Spannend und berührend, nicht ganz überzeugendes Ende
Die Anatomie der EinsamkeitInhalt:
Zwei Zeitebenen, zwei Frauen, deren Schicksale enger miteinander verknüpft sind, als sie es sich vorstellen können. Deutschland, Dänemark, New York, London. Liebeskummer, Flucht und Vertreibung. ...
Inhalt:
Zwei Zeitebenen, zwei Frauen, deren Schicksale enger miteinander verknüpft sind, als sie es sich vorstellen können. Deutschland, Dänemark, New York, London. Liebeskummer, Flucht und Vertreibung. Ein Leichenfund, der alles auf den Kopf stellt, eine Reise, welche unangenehme Fragen aufwirft und ein Kompass, der alles zusammenhält.
Meine Meinung:
Das Buch habe ich vor einiger Zeit mit meinen Prämienpunkten in der Lesejury "gekauft", weil mich im Februar auch schon "Die Halbwertszeit von Glück" von Louise Pelt zu überzeugen vermochte. Während Olive in der Gegenwart (2022) versucht, ihrer Chefin zu beweisen, dass sie doch das Zeug zur Journalistin hat, ist Claire im Jahr 2000 gerade dabei, eine höhere Sprosse der Karriereleiter zu erklimmen und ich habe mit beiden Frauen mitgefiebert und mitgefühlt.
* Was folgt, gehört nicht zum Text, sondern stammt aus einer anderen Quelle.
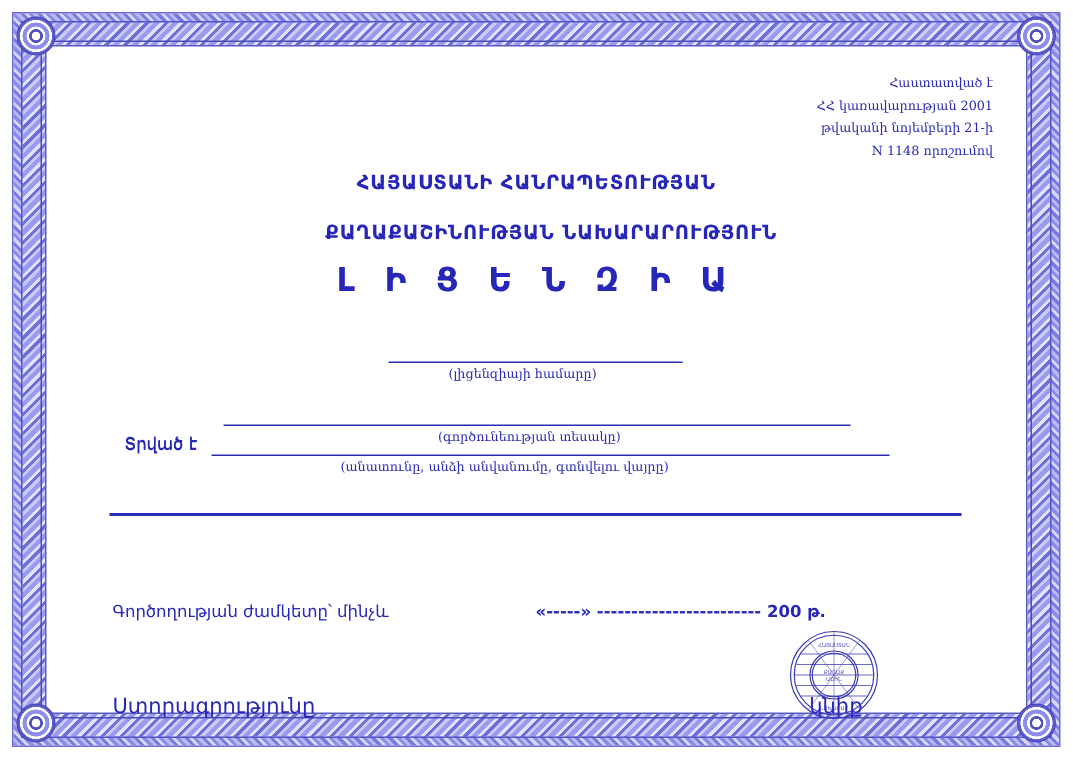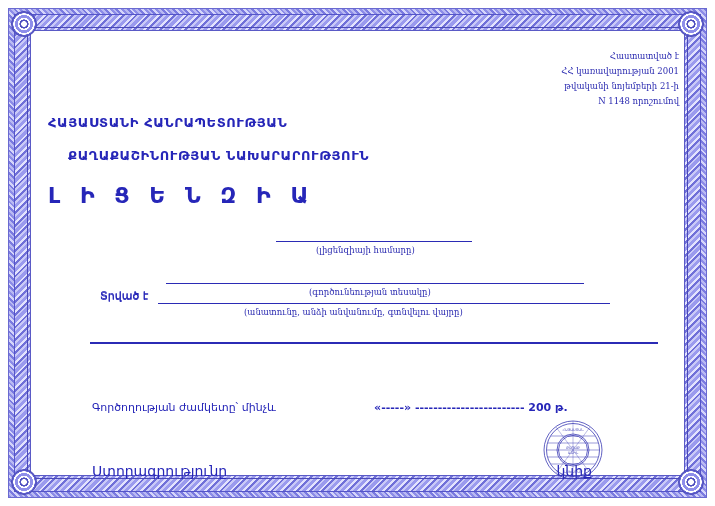--- a/index.html
+++ b/index.html
@@ -93,7 +93,7 @@
   
   .content {
     position: absolute;
-    left: 48px;
+    left: 31px;
     top: 31px;
     width: 653px;
     height: 444px;

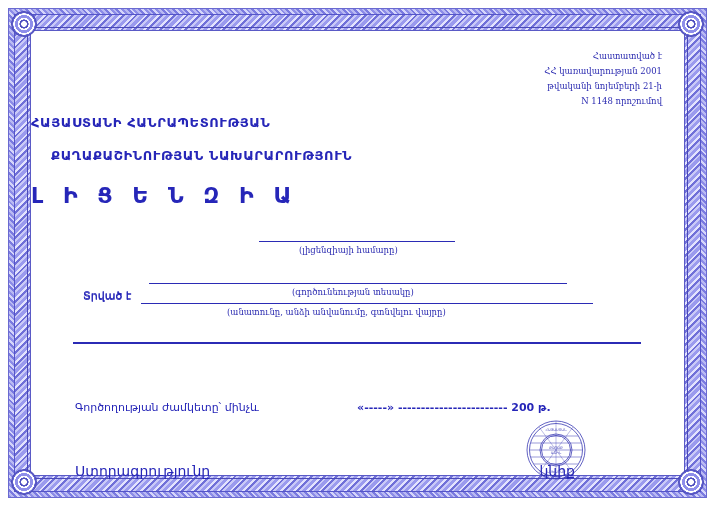--- a/index.html
+++ b/index.html
@@ -116,6 +116,7 @@
     left: 0;
     top: 84px;
     width: 100%;
+    text-align: center;
   }
   .title-line1,
   .title-line2 {

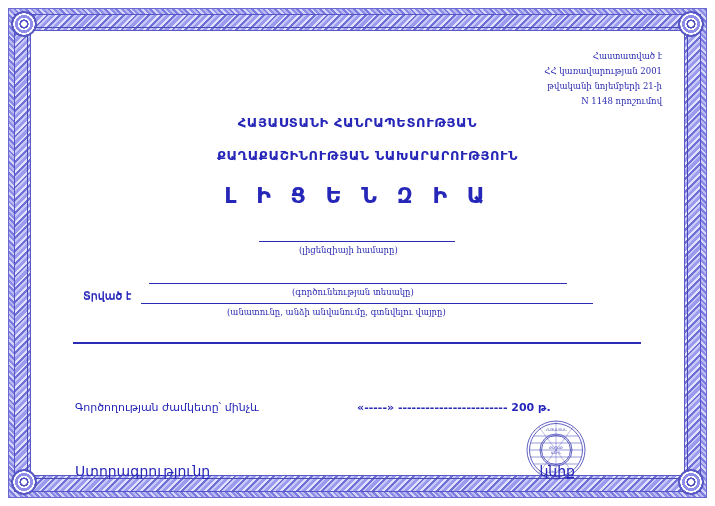--- a/index.html
+++ b/index.html
@@ -128,7 +128,7 @@
   }
   .title-line2 { margin-top: 18px; margin-left: 20px; }
   .title-big {
-    margin-top: 20px;
+    margin-top: 12px;
     font-size: 22px;
     font-weight: bold;
     letter-spacing: 6px;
Auch wenn ich einige kleinere Dinge zu bemängeln hatte, hat mich das Buch doch sehr gut unterhalten und der flüssig zu lesende Schreibstil hat mich nur so durch die Geschichte rasen lassen.
Schreibstil und Aufbau:
Die Geschichte kommt eher langsam in Gang und wird auf zwei Zeitebenen erzählt. Abwechselnd befinden wir uns 2000 bei Claire in New York und 2022 bei Olive in London. Zwischen diese Abschnitte werden immer wieder kurze Gedichte eingeschoben, von denen erst im Verlauf der Geschichte klarer wird, wie sie mit der Rahmenhandlung zusammenhängen. Puzzlestück für Puzzlestück wird die Geschichte zusammengesetzt, jedes Kapitel endet mit einem Cliffhanger und wo sich die Autorin anfangs viel Zeit nimmt, um in alle Details einzutauchen, entwickelt sich die Handlung immer rasanter bis hin zum leider sehr überstürzten und in meinen Augen nicht ganz zufriedenstellenden Ende. Die Figuren, die ich so lange begleitet und liebgewonnen hatte, wurden mir plötzlich entrissen und auch wenn alles aufgelöst wird und sich insgesamt ein stimmiges Ganzes ergibt, hatte ich am Schluss des Buches doch das Gefühl, noch das eine oder andere Gespräch, die eine oder andere Aussprache und Annäherung verpasst zu haben.
Meine Empfehlung:
Was wissen wir wirklich über unsere Grosseltern? Welche Fragen würden wir ihnen stellen, wenn wir noch einmal fragen könnten? Louise Pelt stellt genau dies in den Raum und geht auch den Themen Schuld und Verantwortung sowie der Beziehungsdynamik von Geschwistern auf den Grund. Sie schreibt leicht und zugänglich und hat mich trotzdem stark berührt, auch wenn mich das Ende der Geschichte nicht ganz überzeugen konnte. Trotzdem möchte ich euch das Buch empfehlen.